Oui, c’est vrai que c’est parfois difficile de trouver le bon équilibre, a admis Hutson. On a envie de s’imposer à chaque fois et d’essayer de faire le gros jeu, mais il y a des matchs où ça ne vient tout simplement pas. Tu le cherches un peu trop. Mais quand le cadran s’écoule comme ça, c’est un peu plus facile de prendre des risques, je suppose. C’est difficile à gérer, mais j’ai l’impression de commencer à comprendre un peu mieux.
Les amateurs s’emballent devant la possibilité que Cole Caufiled marque 50 buts ou que Suzuki inscrive 100 points. Mais c’est lorsque Demidov et Hutson auront pleinement trouvé leur zone de confort dans cette facette du jeu que le Canadien deviendra le plus menaçant.
Horribles, désinvoltes et mous
Heureusement que Demidov et Hutson ont tiré les marrons du feu, car le CH traverse une période où son manque d’exécution passe souvent proche de le rattraper. C’est un petit miracle qu’il ait engrangé trois victoires à ses quatre derniers matchs, alors qu’il n’est clairement plus sous son meilleur jour.

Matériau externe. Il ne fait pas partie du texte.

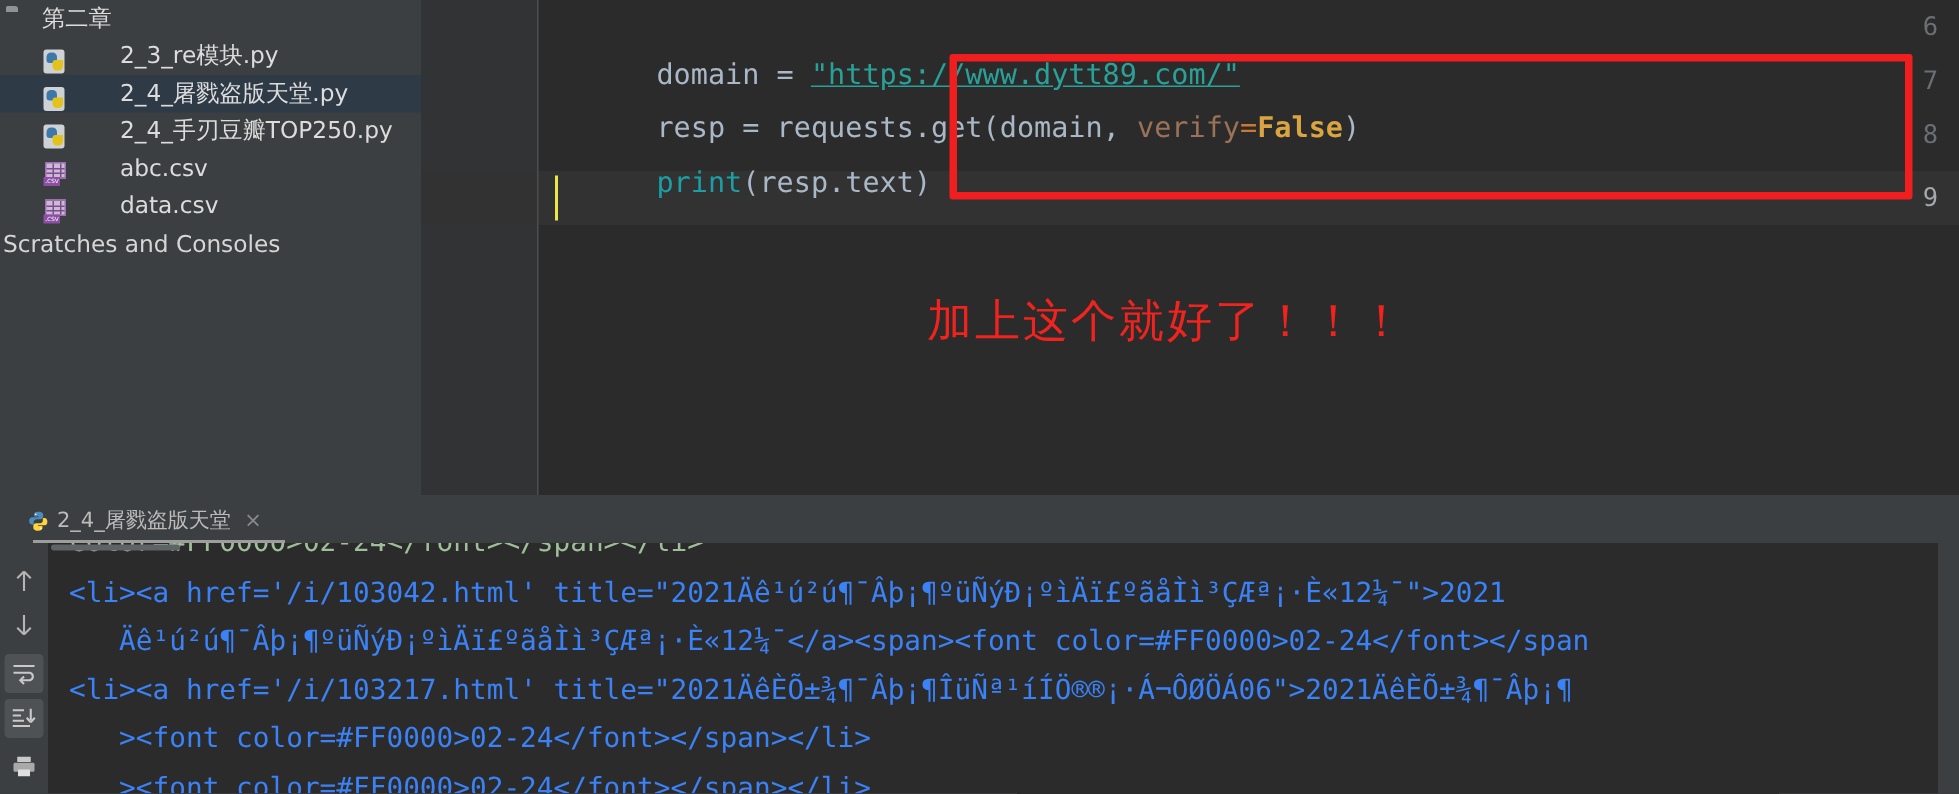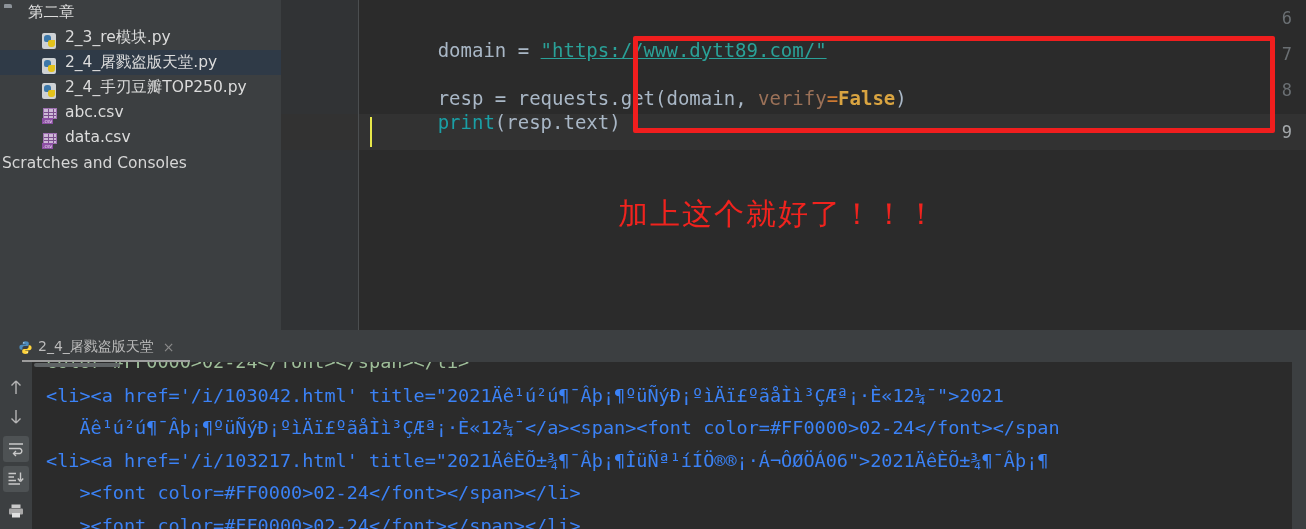"2_3_re模块.py" .tree-row.indent1 { gap: none -> 28px; padding-left: 41px -> 28px }
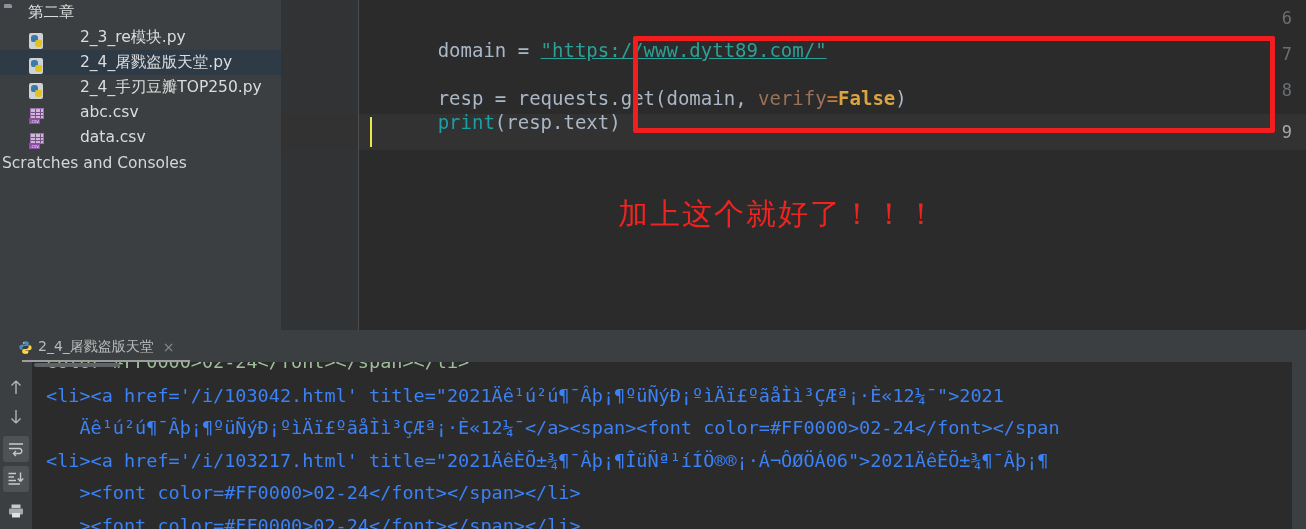"resp = requests.get(domain," div.code-line { top: 44px -> 31px }
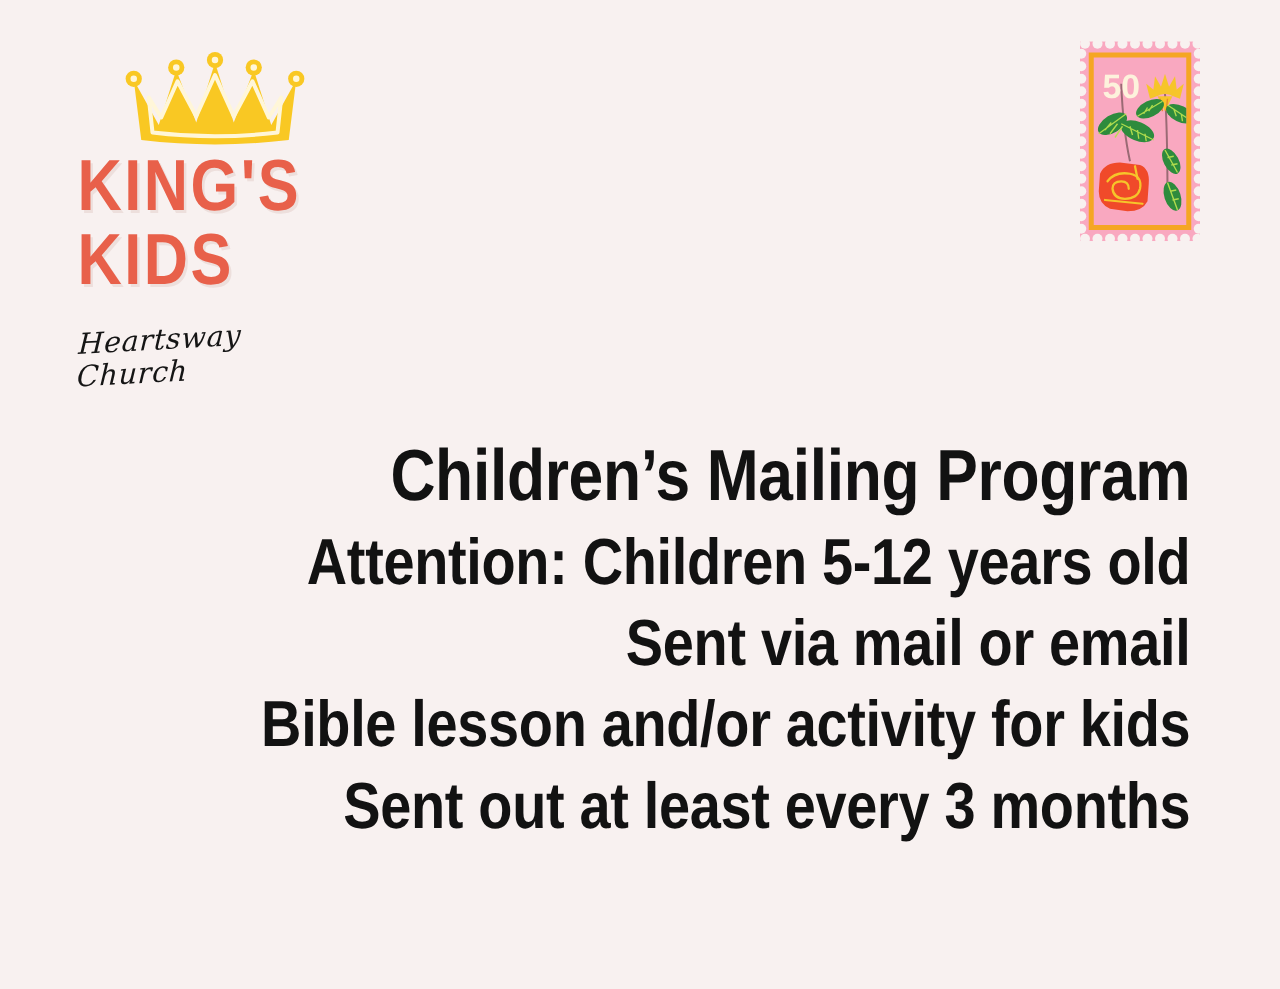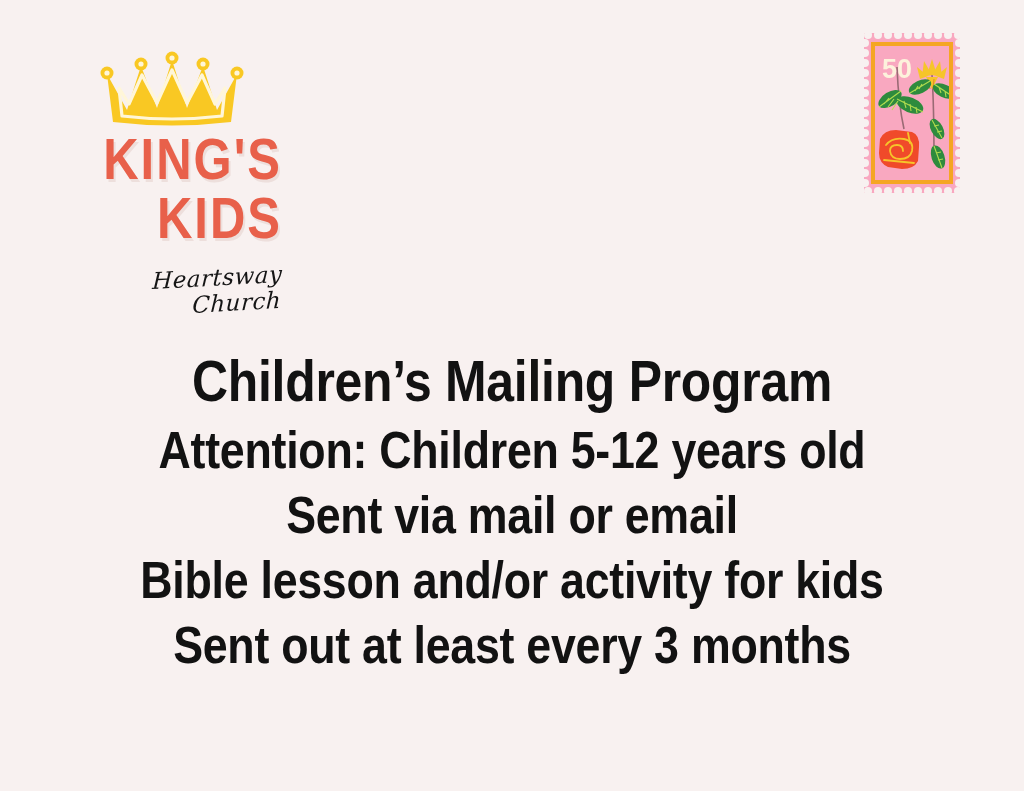"KING'S" .logo-block { text-align: right -> left; top: 40px -> 30px }
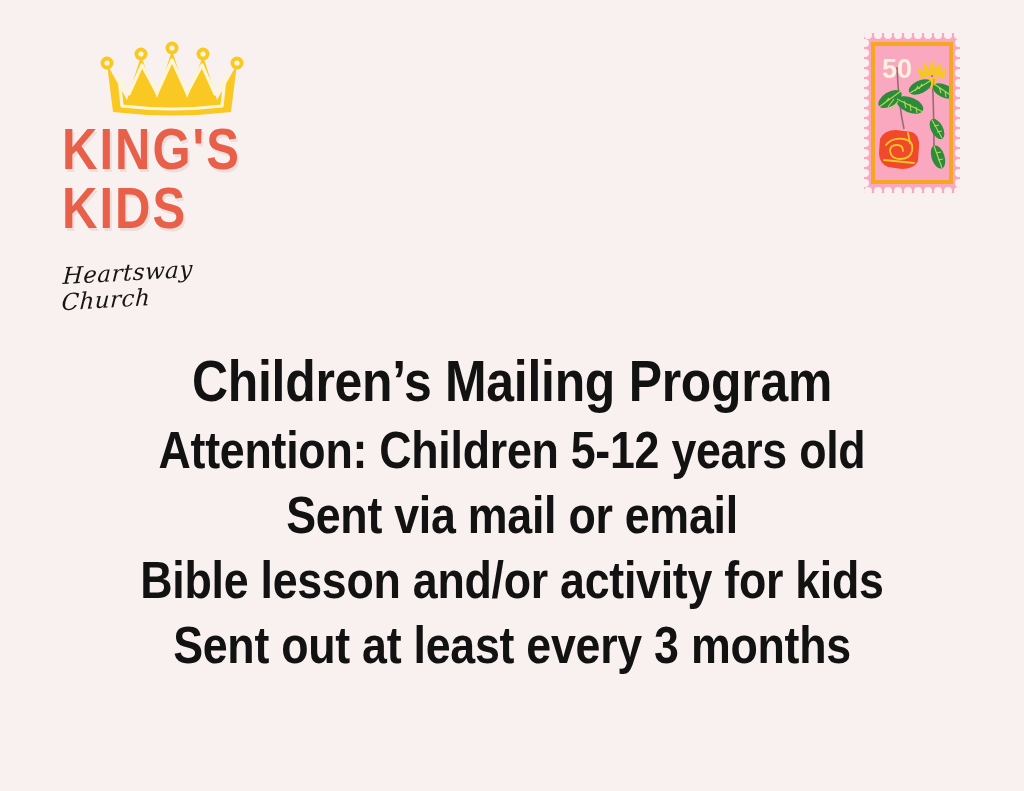"Children’s Mailing Program" .main-text { text-align: center -> right }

C’est bon signe que l’équipe ne se laisse pas aveugler par les résultats. Autant St-Louis que Suzuki demeurent lucides par rapport à l’état de leur jeu collectif.
Ça a commencé avec mon trio, a admis le capitaine. Je pense que j'ai été assez horrible toute la soirée, jusqu'à ce que je marque le but le plus facile de ma carrière. Donc ça a commencé avec nous; on a été un peu trop désinvoltes. J'ai trouvé qu'on était un peu mous en tant qu'équipe. Il va falloir faire beaucoup mieux contre Tampa.
St-Louis soupçonne qu’il y a un élément de fatigue, autant physique que mentale, contre lequel ses hommes luttent présentement.
On a eu une séquence où il a fallu pousser et vraiment aller chercher des points, et on a quasiment été parfaits de ce côté-là, à aller chercher des points. C’est très demandant, il faut que tu sois alerte. Il y a une pression qui vient avec ça, il y a un stress qui vient avec ça.
Quand tu as la coche à côté de ton équipe, est-ce que ça te fait décompresser un petit peu, et est-ce que c’est le petit élément qui te manque pour garder cette cadence-là? Sûrement, mais notre but c’est de remonter ça le plus vite possible.
Les quatre derniers matchs au calendrier seront intrigants, car St-Louis continuera de jongler avec ses effectifs dans le but de créer une formule gagnante. Il doit faire cela, en même temps qu’il tentera de ramener les standards de l’équipe au niveau souhaité, et avec une volonté d’aller chercher suffisamment de résultat pour obtenir l’avantage de la patinoire au début des séries.
Il y a présentement une triple égalité en tête de la division Atlantique, mais, sans surprise, le Canadien est classé troisième en raison de son retard dans les victoires obtenues en temps réglementaire.
Le match de jeudi face au Lightning sera immense pour dénouer l’impasse.